● **Provided material**:
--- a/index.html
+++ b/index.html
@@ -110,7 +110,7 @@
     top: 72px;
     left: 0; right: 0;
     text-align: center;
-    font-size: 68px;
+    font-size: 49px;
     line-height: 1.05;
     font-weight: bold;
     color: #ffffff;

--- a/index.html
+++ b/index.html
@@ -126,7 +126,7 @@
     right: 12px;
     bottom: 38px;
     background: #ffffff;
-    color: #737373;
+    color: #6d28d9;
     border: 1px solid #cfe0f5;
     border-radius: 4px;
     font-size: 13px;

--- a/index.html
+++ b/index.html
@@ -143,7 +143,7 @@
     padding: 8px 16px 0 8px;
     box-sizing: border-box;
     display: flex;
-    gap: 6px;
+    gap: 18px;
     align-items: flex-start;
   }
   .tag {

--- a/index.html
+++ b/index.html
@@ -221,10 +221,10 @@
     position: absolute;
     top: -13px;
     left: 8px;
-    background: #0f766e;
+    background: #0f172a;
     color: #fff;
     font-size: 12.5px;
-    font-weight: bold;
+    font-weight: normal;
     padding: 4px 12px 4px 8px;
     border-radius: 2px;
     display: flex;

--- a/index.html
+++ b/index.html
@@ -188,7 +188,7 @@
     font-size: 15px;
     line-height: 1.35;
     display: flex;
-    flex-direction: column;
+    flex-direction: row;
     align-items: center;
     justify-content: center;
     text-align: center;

---

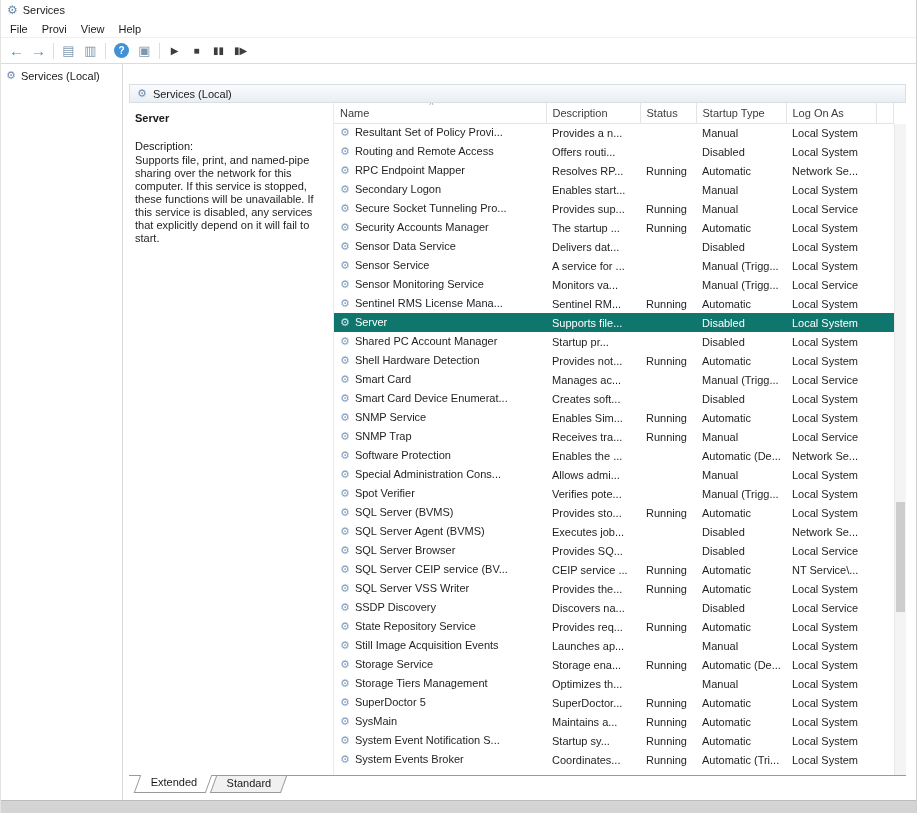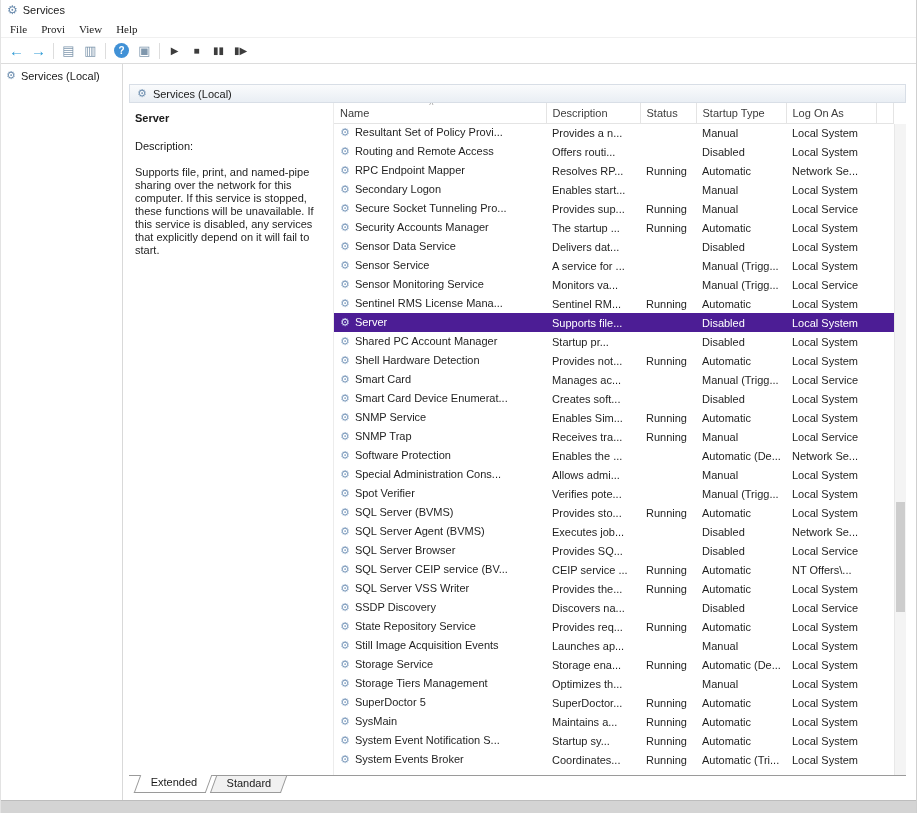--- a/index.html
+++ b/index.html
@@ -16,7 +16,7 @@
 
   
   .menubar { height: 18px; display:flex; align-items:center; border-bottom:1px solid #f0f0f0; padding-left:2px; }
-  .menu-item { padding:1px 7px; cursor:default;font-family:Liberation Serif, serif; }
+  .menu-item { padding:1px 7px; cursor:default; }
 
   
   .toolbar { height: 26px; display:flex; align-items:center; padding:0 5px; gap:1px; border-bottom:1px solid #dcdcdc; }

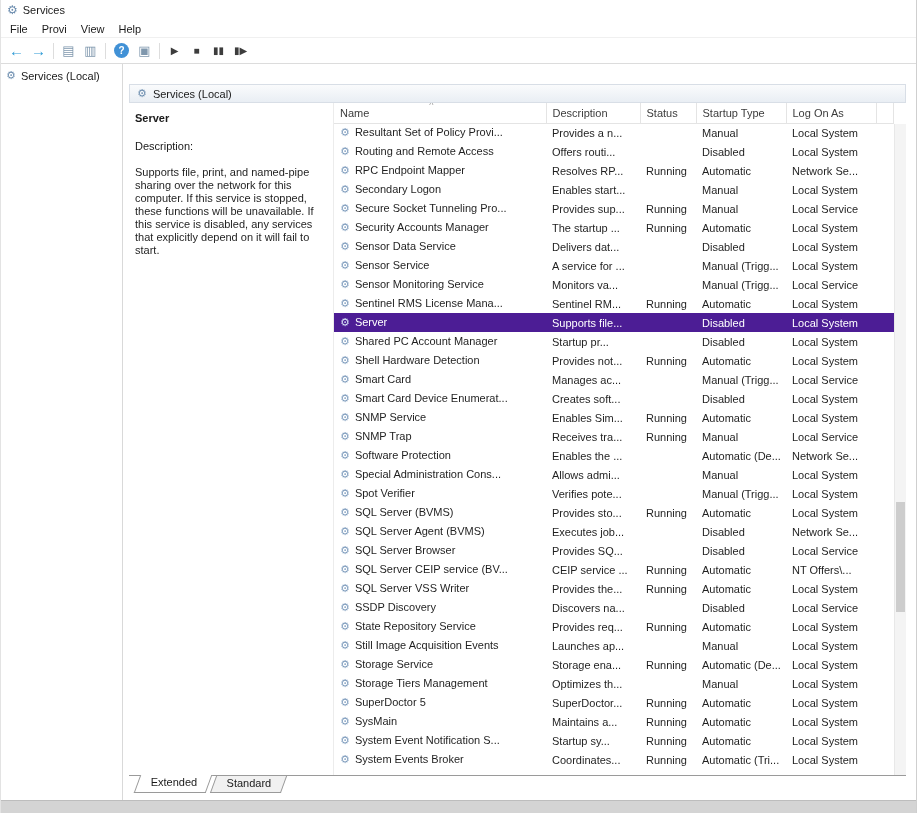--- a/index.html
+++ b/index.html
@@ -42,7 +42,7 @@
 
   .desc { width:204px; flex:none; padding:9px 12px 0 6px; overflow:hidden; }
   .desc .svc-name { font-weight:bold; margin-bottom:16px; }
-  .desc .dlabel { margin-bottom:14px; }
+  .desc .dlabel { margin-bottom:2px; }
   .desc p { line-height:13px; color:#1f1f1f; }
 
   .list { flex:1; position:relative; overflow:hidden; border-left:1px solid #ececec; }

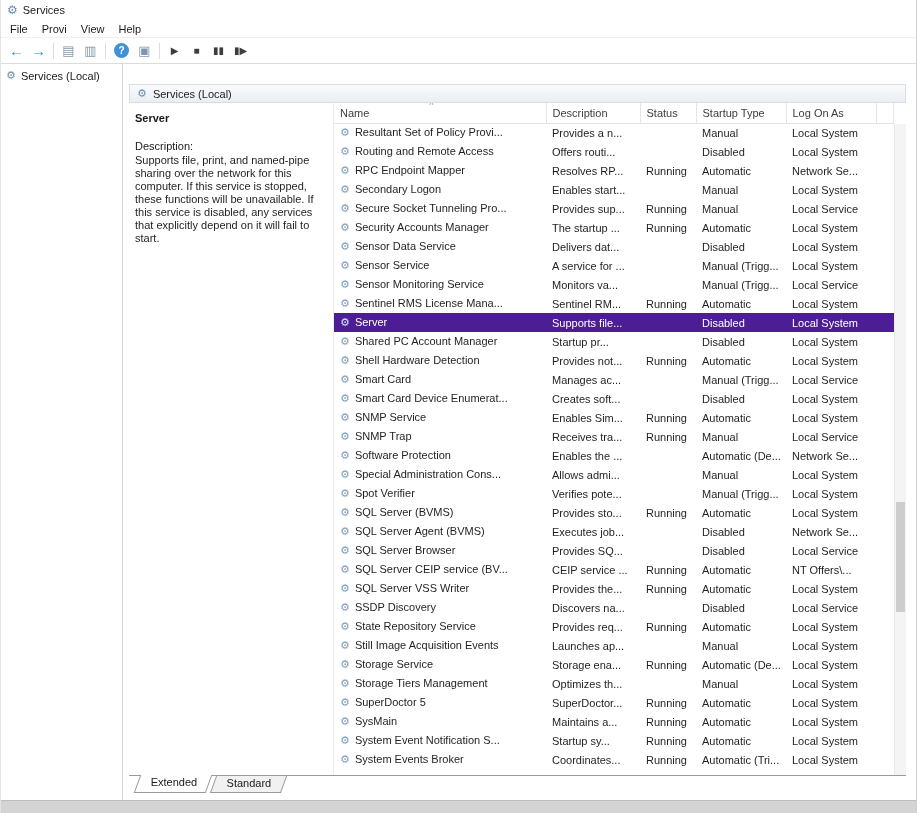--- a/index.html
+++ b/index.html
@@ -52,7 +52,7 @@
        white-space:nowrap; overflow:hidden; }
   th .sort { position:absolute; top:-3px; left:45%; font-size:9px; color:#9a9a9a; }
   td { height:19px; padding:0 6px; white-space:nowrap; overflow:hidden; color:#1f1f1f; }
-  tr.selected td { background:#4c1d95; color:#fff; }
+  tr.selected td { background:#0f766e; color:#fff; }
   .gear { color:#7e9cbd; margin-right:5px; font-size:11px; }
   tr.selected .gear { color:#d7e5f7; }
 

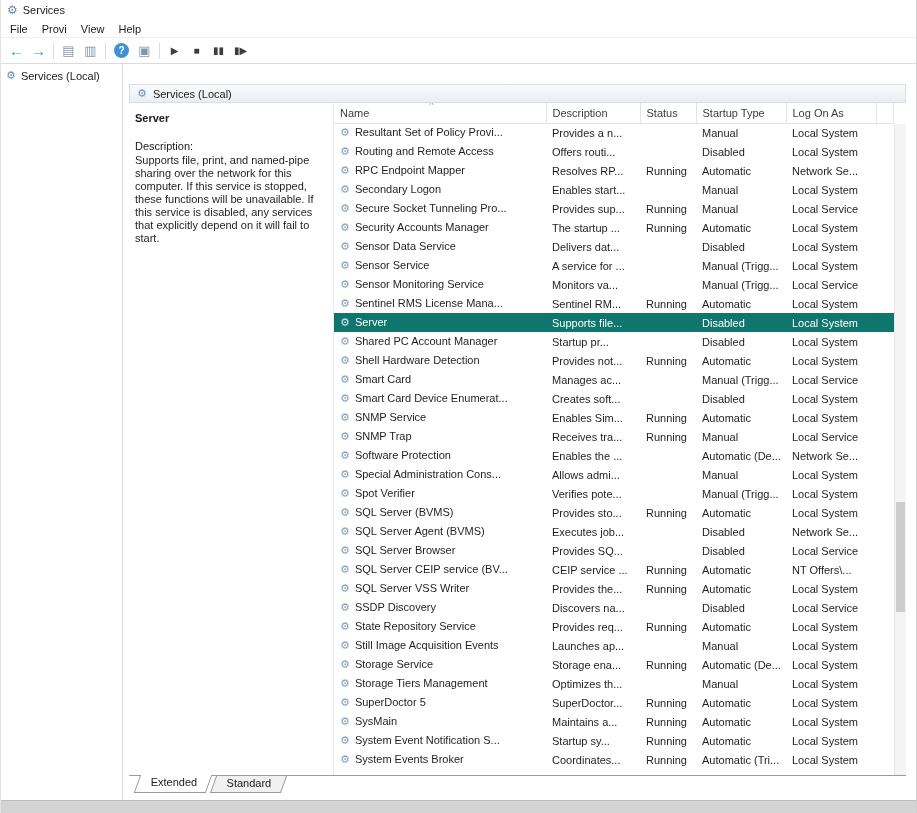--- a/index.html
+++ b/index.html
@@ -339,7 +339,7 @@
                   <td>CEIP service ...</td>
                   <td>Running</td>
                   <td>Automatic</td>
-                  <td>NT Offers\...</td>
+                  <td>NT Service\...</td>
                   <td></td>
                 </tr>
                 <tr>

● **Problem requirements**: Using the material above, transcribe exactly the lines from the line with "background: #ffffff;" to the line with "-221,10 +221,10 @@"; both count, and nothing else goes in.

● **Your response**:
     background: #ffffff;
-    color: #737373;
+    color: #6d28d9;
     border: 1px solid #cfe0f5;
     border-radius: 4px;
     font-size: 13px;

--- a/index.html
+++ b/index.html
@@ -143,7 +143,7 @@
     padding: 8px 16px 0 8px;
     box-sizing: border-box;
     display: flex;
-    gap: 6px;
+    gap: 18px;
     align-items: flex-start;
   }
   .tag {

--- a/index.html
+++ b/index.html
@@ -221,10 +221,10 @@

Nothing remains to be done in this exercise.